Music forms part of the plot as well as being part of the uplifting soundscape of the play. Under Communism in Czechoslovakia, the dissident group, The Plastic People of the Universe, was arrested at a music festival in 1976 and inspired the rise of Charter 77, a human rights petition. Following the Velvet Revolution, the Rolling Stones played to an enormous crowd in Prague. Rock ‘N’ Roll has a fantastic playlist which accompanies scene changes and lifts the serious tone of the play at times, especially in the final scene.
Despite some strong performances – special mention to Nancy Carroll who brought an exuberant emotion to the stage with her spirited and affecting performance as both mother, Eleanor, and her daughter, Esme – the play never achieved lift-off. This is partly due to the rather stolid polemic which felt both dated and dry. The first half was particularly laden with long diatribes with flashes of humour that might have been more liberally sprinkled. There was a more humane, lighter touch in dialogue written for the female parts even when a tutorial on Sappho was on the go. The second half of the play brought a brighter energy – although Stoppard seemed to be unable to restrain himself and, just as the action and human interest were rising, he lapsed back into rhetoric and debate that seemed straight out of a Cambridge tutorial.

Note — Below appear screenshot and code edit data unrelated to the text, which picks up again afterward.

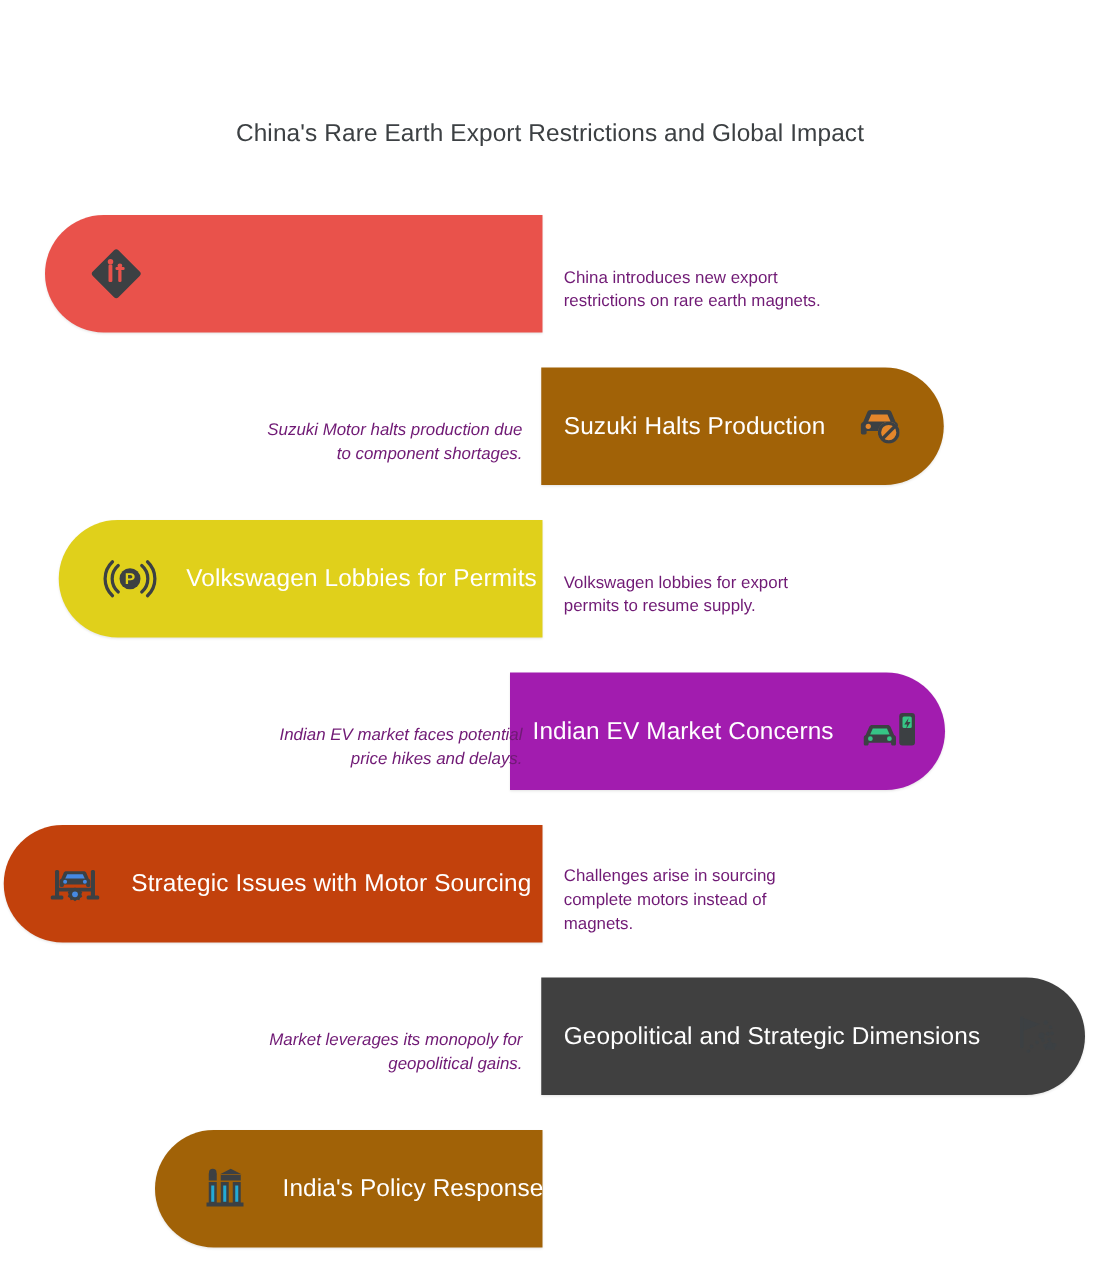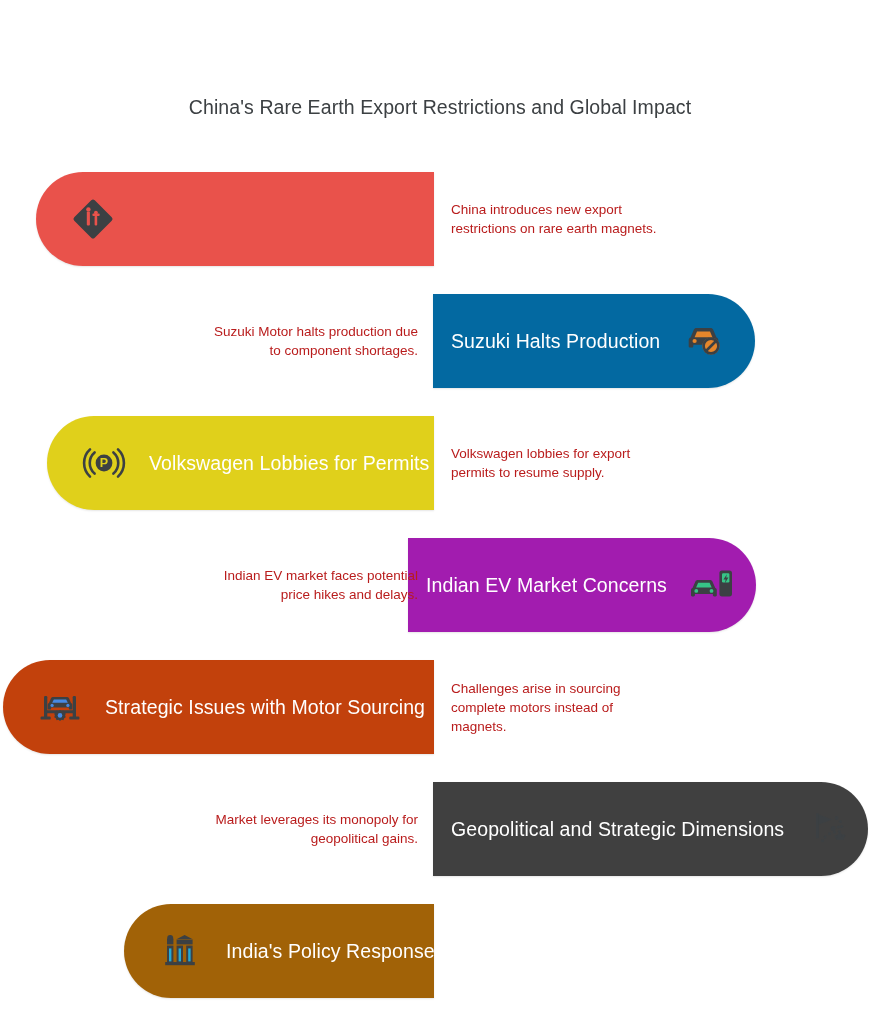"China introduces new export restrictions" .desc { color: #b91c1c -> #701a75; top: 0 -> 12px }
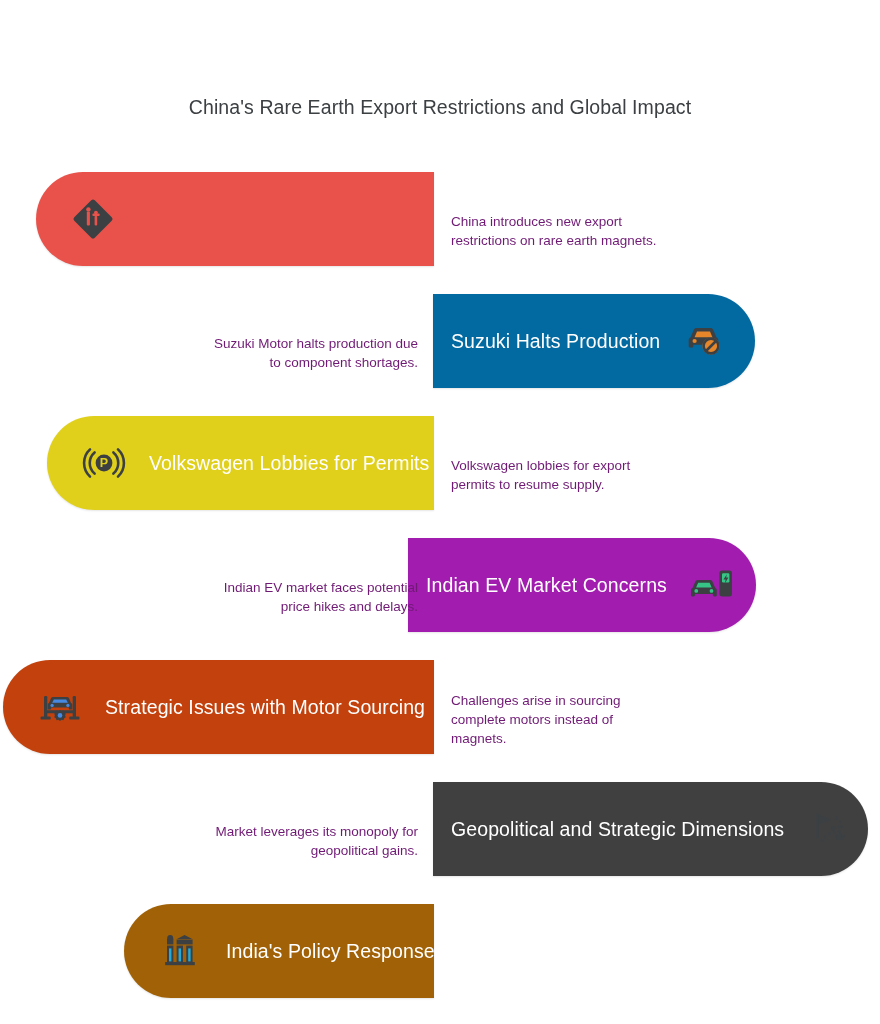"Suzuki Motor halts production due" .desc.on-left { font-style: none -> italic }
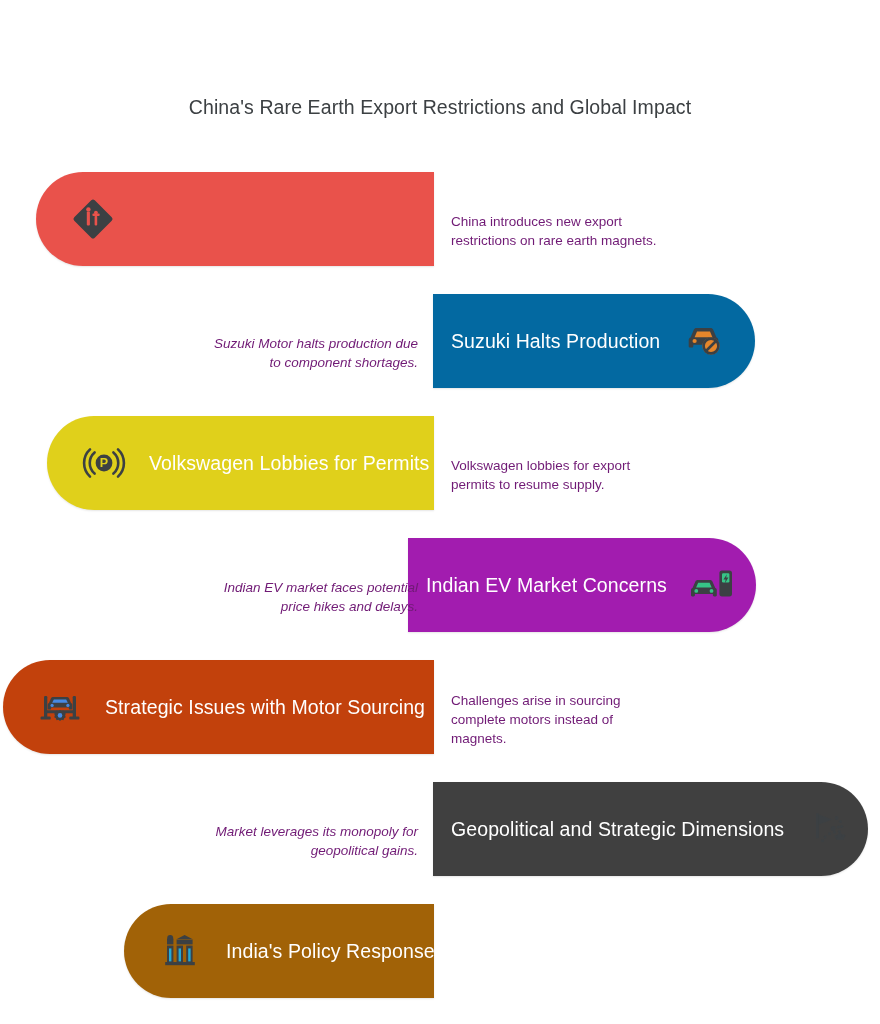"Suzuki Halts Production" div.bar { background: #0369a1 -> #a16207 }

Nathaniel Parker was convincing as Max, a man both as pompous and bullish in his ideological certainties as he is delighted by his intellectual pontificating. He begins to resemble a political dinosaur who is finally rendered more human through grief and the frailties of ageing. Jan (Jacob Fortune-Lloyd) was the student who returned to Czechoslovakia in 1968 from Cambridge to save Socialism only to become disillusioned and persecuted by the authorities. He longs for England and finally returns for a heart-to-heart with Max with whom he has had a testy relationship due to political differences. In the final scene, Jan finally comes to life as a character and displays a light playfulness which is charming.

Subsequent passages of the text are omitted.